I have not counted how many people are standing tall and proud. I am observing instead how volunteer service is valued and appreciated all around New Zealand, in small and large communities, urban and rural. Indeed both Kiwibank and Trustpower sponsor awards for a whole community or community group, and citations illustrate just how much collective volunteering can achieve.
The categories for these awards are not restrictive; it seems volunteers in all population groups, sector interests, and social issues can have equal chances of nomination and selection. There are few nominees in paid positions, and even fewer mentions of the major non-profit organisations. Mostly the awards go to individuals associated with informal groups, community-based and community-led, or to the collective efforts of a community organisation that would otherwise not make national headlines.

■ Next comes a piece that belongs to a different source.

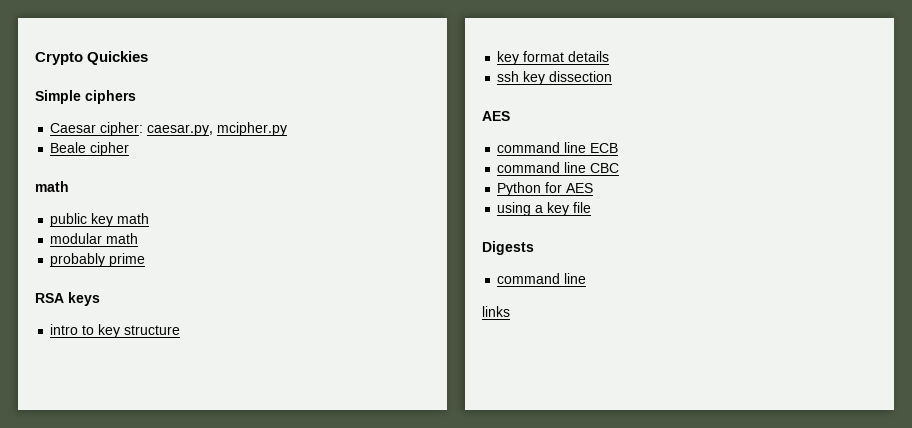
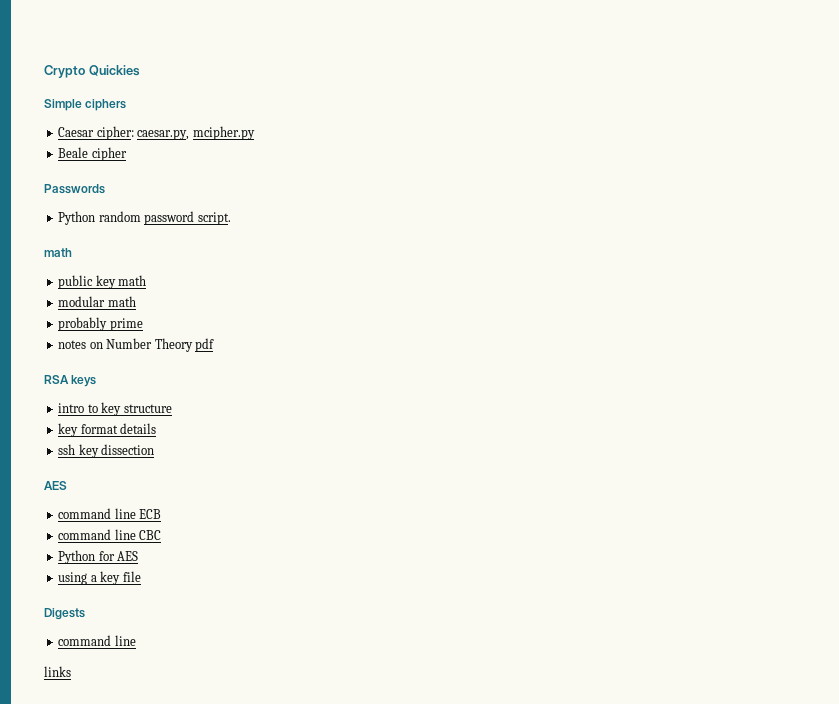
(130, 149) none -> [44,184,105,194] [58,211,231,225] // Passwords // Python random password script.
(146, 260) none -> [58,338,215,352] // notes on Number Theory pdf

There are no Managers or Coordinators of volunteers in the line-up, but there is a great deal of leadership evident in the citations of achievements. Words like ‘passion’, ‘commitment’ and ‘inspiring’ appear quite frequently. I suspect managers of volunteers could find something to learn from these community leaders.
The best volunteering story of the year has to be that of Sam Johnson, leader of the Student Volunteer Army (SVA) which took on the muddy job of cleaning up liquefaction following the Christchurchearthquake of September 2010, and again in February 2011. I am sure he did not set out to demonstrate the art of managing spontaneous volunteering and the effectiveness of the SVA, nor to seek the crown of Young New Zealander of the Year. The achievements of Sam and his team are remarkable, and the international recognition that has followed is well-deserved. The full account of how SVA was established and what it did is available through the on-line journal e-volunteerism, here.
Congratulations to all the winners, and thanks to the people who did the nominating. The awards do not and cannot account for all the volunteers who keep on keeping on giving their time, energy and skills to their communities. But the awards sure draw attention to what volunteers achieve, to the spirit of community, and to inspiring leadership.